Using the listing below, print exactly everything from the line with "- The extension" down to the line with "to the root", both included, and nothing more.

========

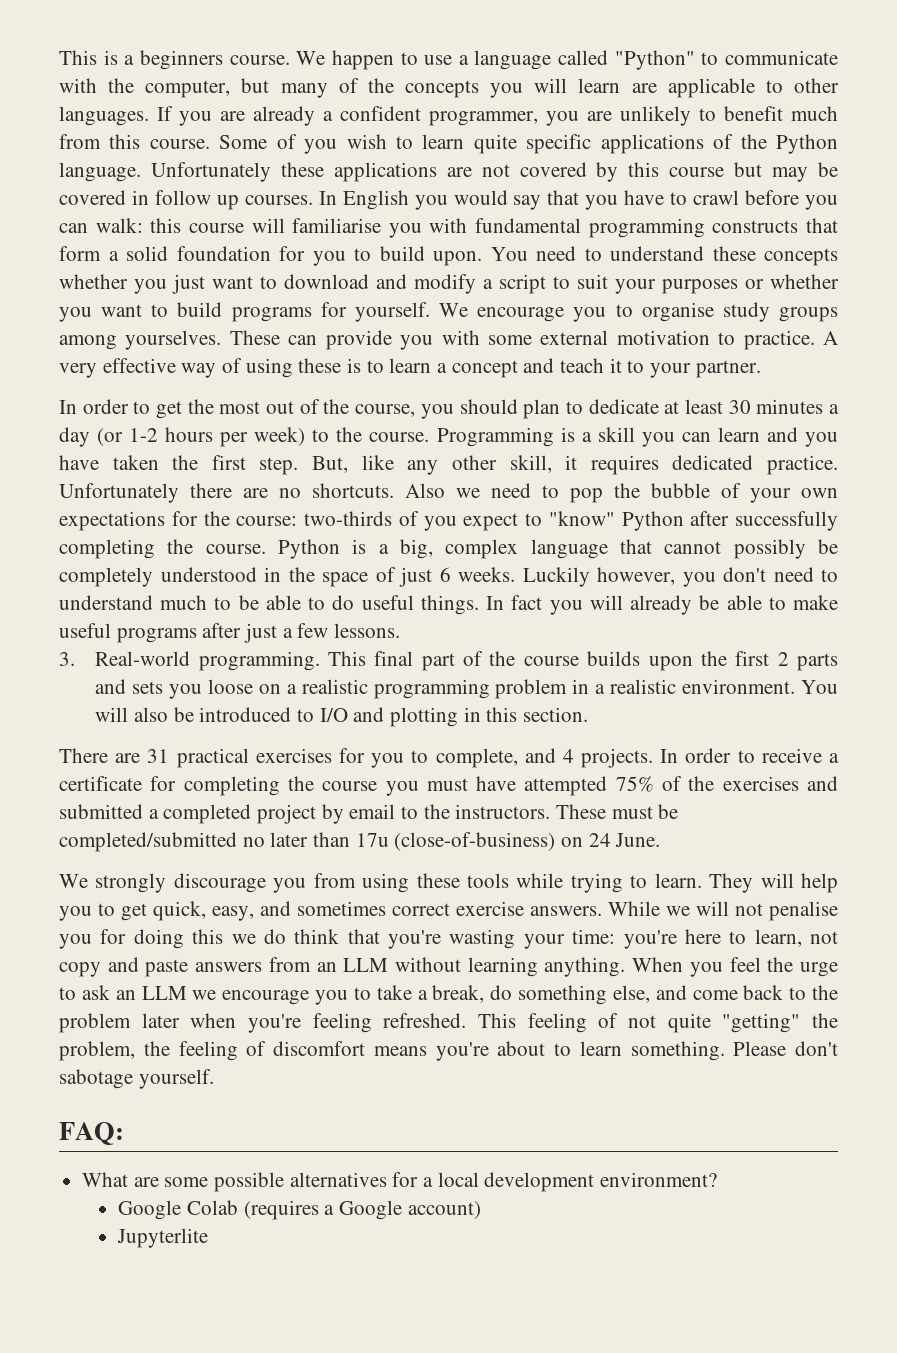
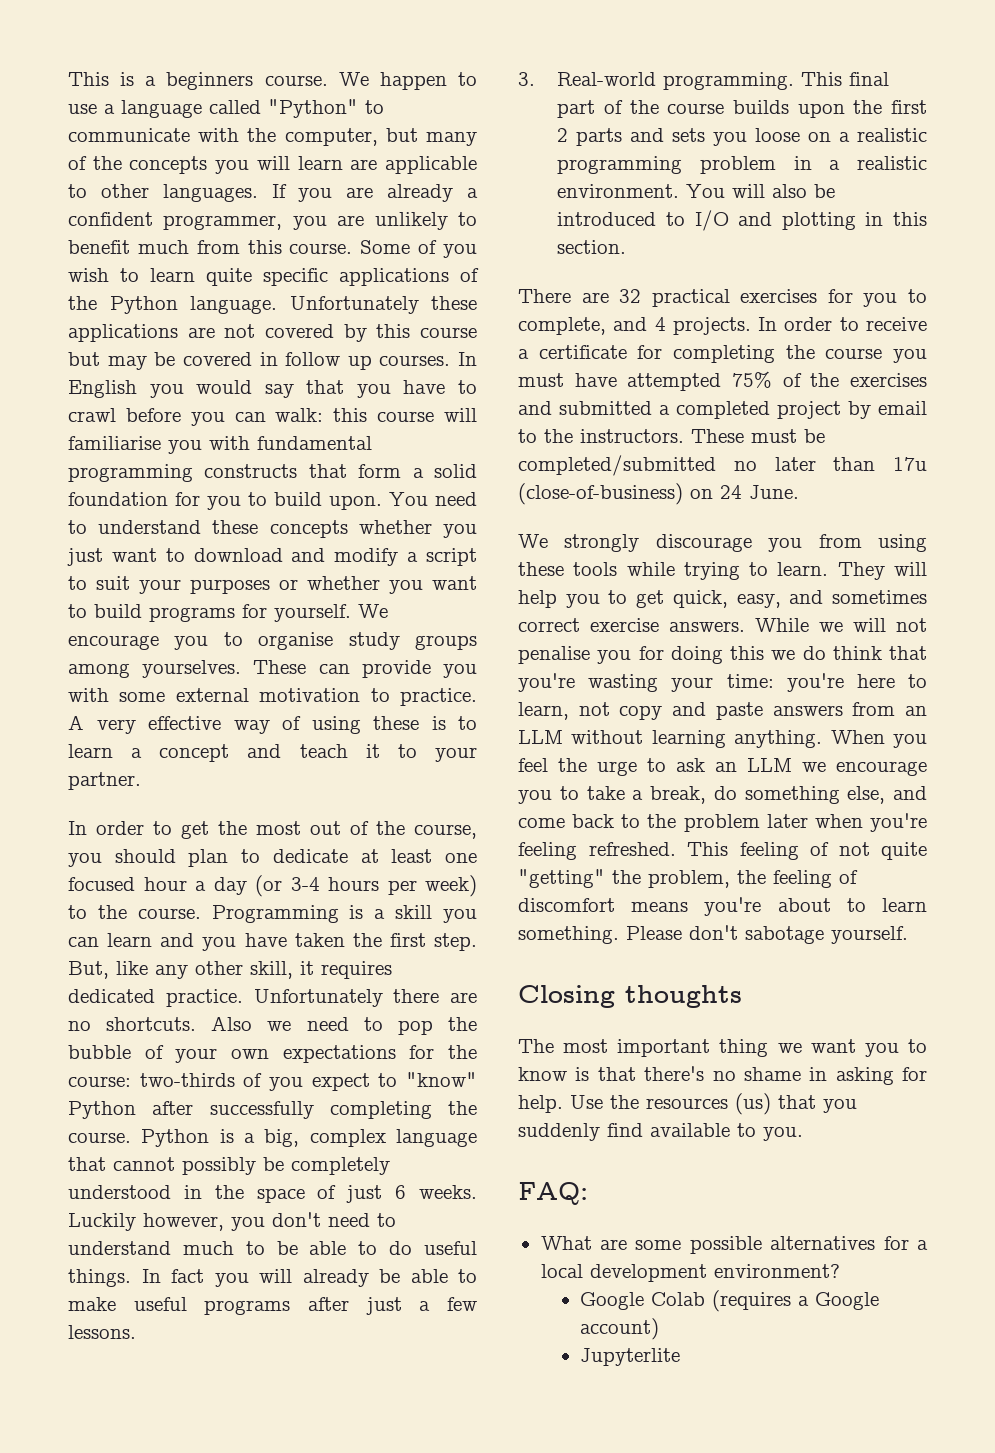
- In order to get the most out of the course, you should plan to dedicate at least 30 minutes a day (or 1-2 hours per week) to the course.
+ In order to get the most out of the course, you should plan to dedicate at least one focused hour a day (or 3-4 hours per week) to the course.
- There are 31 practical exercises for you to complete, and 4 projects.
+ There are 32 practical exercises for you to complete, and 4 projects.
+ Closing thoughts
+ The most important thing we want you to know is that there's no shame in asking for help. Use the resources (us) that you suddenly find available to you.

========

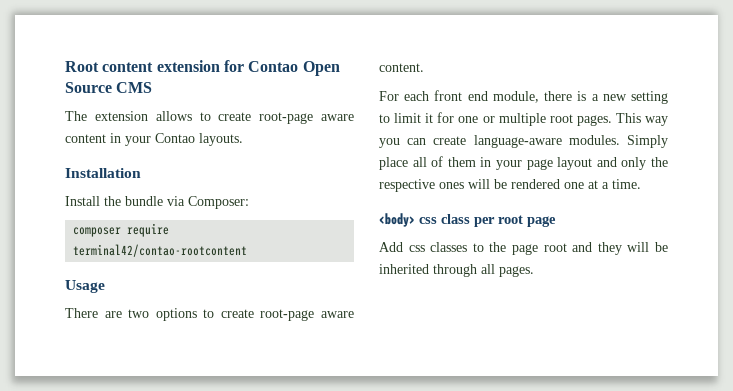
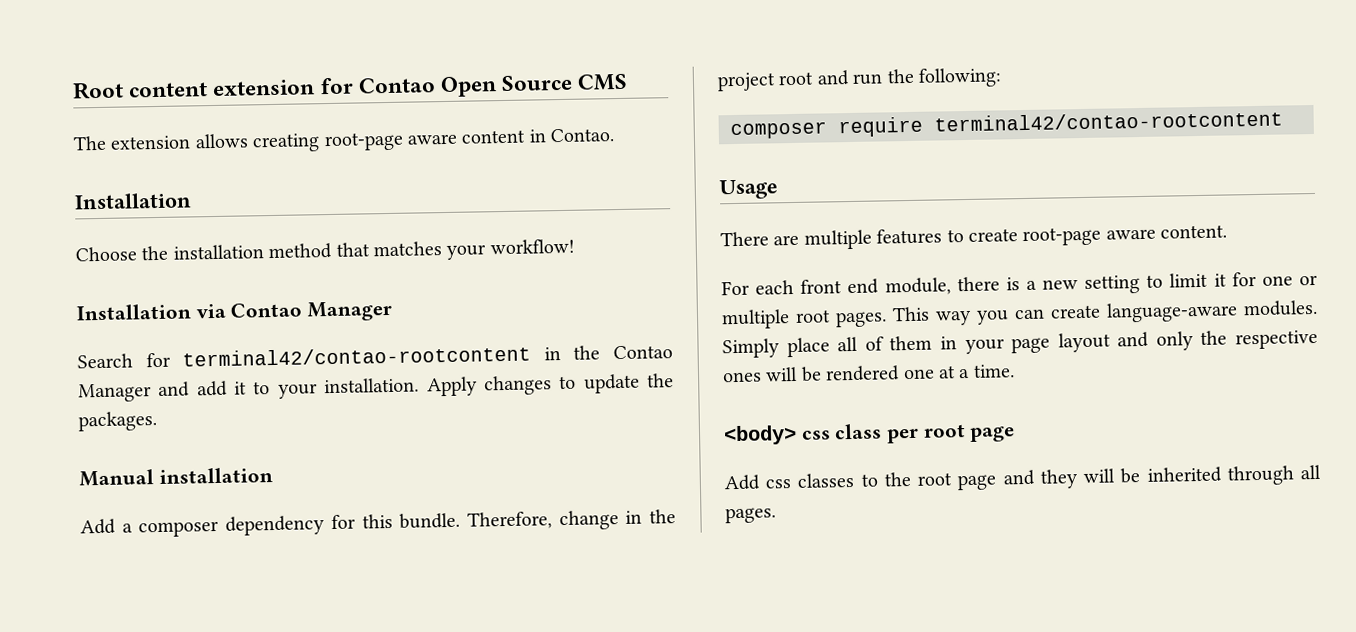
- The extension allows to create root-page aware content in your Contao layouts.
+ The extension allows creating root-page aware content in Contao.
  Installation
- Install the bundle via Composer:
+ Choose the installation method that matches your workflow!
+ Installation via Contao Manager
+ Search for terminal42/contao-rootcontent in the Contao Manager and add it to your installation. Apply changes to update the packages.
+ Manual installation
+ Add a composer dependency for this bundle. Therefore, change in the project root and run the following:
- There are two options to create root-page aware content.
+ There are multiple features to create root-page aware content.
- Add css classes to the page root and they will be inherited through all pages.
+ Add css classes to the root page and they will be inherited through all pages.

========

Finished task.
- The extension allows to create root-page aware content in your Contao layouts.
+ The extension allows creating root-page aware content in Contao.
  Installation
- Install the bundle via Composer:
+ Choose the installation method that matches your workflow!
+ Installation via Contao Manager
+ Search for terminal42/contao-rootcontent in the Contao Manager and add it to your installation. Apply changes to update the packages.
+ Manual installation
+ Add a composer dependency for this bundle. Therefore, change in the project root and run the following:
- There are two options to create root-page aware content.
+ There are multiple features to create root-page aware content.
- Add css classes to the page root and they will be inherited through all pages.
+ Add css classes to the root page and they will be inherited through all pages.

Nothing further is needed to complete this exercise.